The composition of honey is very simple and very complex at the same time. However hard scientists try to synthesise honey-like products in the lab with the same nourishing properties, we still prefer organic honey, while its ‘clones’ gather dust on laboratory shelves. So where does the secret to the composition of honey lie?
Sugar but not sugar
Honey is almost a pure carbohydrate. About 80% of it is composed of carbohydrates, while the remaining 20% are composed of water, enzymes, vitamins, minerals and other magical components. Honey is as sweet as it is because the majority of its sugars (~40%) are fructose, which the body begins to absorb while it is still in the mouth. A further third of these sugars is composed of glucose and maltose, while the rest is made up of other carbohydrates. The main difference between the sweetness of honey and sugar lies in the fact that honey has a lower glycemic index, which means that blood sugar levels won’t be taken on a roller coaster ride like when consuming sugar. By the way, neither our brains, nor our hearts and pancreases like these roller coasters. So if you’re struggling to remove sugar from your regimen, try replacing it with honey.

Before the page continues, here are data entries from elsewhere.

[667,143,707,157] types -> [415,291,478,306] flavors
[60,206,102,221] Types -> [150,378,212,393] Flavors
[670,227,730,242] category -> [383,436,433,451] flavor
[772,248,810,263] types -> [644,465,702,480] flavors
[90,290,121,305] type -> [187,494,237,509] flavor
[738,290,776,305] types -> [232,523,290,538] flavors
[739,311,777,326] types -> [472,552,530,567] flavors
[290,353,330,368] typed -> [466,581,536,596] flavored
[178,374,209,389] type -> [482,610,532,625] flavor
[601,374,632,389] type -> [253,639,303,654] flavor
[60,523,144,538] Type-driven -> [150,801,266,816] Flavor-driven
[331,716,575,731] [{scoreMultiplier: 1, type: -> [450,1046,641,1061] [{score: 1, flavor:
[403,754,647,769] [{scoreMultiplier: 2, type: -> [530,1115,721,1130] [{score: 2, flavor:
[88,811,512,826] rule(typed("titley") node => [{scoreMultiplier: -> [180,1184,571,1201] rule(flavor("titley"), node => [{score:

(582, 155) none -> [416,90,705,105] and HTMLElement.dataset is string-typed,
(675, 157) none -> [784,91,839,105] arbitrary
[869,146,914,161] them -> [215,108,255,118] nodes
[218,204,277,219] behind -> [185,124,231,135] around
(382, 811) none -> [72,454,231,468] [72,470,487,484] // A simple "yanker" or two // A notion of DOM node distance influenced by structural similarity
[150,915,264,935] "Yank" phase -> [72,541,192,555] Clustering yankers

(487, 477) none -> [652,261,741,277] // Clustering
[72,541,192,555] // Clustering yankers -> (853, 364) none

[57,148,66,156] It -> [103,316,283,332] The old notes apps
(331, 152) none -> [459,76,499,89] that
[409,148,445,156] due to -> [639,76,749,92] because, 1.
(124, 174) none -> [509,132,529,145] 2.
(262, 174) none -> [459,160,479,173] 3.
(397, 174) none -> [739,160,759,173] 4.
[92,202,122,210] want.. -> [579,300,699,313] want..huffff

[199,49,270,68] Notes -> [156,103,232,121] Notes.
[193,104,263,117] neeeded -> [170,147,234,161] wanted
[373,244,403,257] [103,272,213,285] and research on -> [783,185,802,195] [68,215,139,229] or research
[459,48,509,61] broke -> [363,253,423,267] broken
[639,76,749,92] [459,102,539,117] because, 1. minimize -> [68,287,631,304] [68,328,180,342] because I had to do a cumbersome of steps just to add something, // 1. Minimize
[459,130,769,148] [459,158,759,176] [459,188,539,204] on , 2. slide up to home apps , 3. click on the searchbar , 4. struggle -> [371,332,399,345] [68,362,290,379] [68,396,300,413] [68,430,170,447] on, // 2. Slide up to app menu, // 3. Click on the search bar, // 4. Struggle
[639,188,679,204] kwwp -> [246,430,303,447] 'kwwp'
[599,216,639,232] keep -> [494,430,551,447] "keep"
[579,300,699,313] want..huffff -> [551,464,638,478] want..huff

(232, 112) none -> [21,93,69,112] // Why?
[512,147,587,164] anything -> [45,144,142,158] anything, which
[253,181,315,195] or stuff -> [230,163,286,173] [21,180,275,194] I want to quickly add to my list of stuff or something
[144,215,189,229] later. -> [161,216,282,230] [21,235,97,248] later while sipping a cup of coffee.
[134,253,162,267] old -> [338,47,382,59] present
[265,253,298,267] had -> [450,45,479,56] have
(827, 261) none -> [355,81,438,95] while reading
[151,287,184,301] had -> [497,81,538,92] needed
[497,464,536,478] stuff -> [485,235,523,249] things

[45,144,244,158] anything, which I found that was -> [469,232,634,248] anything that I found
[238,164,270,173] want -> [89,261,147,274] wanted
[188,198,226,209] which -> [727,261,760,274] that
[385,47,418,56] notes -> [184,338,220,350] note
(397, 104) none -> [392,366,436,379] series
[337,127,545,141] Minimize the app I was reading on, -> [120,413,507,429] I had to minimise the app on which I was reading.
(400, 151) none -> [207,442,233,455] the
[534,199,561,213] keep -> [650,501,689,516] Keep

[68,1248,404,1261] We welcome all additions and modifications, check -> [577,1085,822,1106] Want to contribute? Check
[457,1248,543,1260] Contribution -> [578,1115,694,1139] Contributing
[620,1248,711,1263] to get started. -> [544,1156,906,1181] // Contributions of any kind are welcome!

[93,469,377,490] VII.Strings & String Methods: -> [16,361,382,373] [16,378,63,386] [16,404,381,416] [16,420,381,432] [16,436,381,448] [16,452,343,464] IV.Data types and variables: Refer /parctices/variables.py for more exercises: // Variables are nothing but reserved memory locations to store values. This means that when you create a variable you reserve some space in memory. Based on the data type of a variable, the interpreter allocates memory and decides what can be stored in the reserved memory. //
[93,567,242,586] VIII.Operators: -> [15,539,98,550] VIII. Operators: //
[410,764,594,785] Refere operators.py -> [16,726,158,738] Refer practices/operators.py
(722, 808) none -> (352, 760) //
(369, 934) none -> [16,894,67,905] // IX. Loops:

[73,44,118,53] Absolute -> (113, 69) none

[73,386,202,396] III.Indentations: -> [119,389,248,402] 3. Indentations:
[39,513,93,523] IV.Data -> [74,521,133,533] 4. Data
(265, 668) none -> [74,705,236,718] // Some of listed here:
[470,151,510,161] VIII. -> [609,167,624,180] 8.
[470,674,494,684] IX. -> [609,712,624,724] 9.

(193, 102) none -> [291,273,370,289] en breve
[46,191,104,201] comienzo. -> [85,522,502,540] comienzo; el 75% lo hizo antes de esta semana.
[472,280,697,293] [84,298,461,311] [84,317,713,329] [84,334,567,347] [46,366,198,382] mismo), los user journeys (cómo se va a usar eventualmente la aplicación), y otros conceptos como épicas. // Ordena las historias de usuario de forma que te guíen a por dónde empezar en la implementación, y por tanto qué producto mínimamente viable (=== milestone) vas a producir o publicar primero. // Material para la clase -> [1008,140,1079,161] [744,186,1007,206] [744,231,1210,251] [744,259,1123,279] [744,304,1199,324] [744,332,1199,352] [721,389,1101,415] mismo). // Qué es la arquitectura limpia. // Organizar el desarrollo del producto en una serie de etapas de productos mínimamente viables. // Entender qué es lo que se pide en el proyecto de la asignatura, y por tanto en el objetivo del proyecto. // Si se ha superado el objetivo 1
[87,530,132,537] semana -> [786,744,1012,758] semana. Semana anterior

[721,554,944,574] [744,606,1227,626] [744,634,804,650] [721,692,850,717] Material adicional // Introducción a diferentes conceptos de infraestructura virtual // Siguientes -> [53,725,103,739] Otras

The composition of honey becomes special the moment the nectar a bee collects is processed in its proboscis. Inside the proboscis it is mixed with bee saliva and the nutrients and enzymes they secrete. It seems that this is exactly the honey production technology that remains inimitable and prevents scientists from recreating it in the lab. So, what do bees enhance that honey with?
Vitamins. Honey contains mostly B group vitamins as well as one of the major antioxidants – vitamin C.
Acids. Even though honey is sweet, it contains a fair amount of acids. Mostly malic and citric acids.
Minerals. This is probably the largest nutrient group in honey. It is rich in calcium, sodium, potassium, chlorine, iron, magnesium, copper, phosphorus and other microelements.
Proteins. The majority of proteins in honey come in the form of amino acids. Honey contains almost all of the essential and non-essential amino acids.
The composition of honey is always unique. There are no two jars of honey in the world that are identical. While the main component of honey – carbohydrates – hardly changes, the remaining range of nutrients in honey depends on the time of the honey harvest and the nectar of flowering plants. Bee-keepers say that for a more mineral-, antioxidant- and protein-rich honey, you should opt for a darker kind, for example buckwheat honey. And the title of most valuable honey in the world has been given to Manuka honey (a tea tree honey from New Zealand).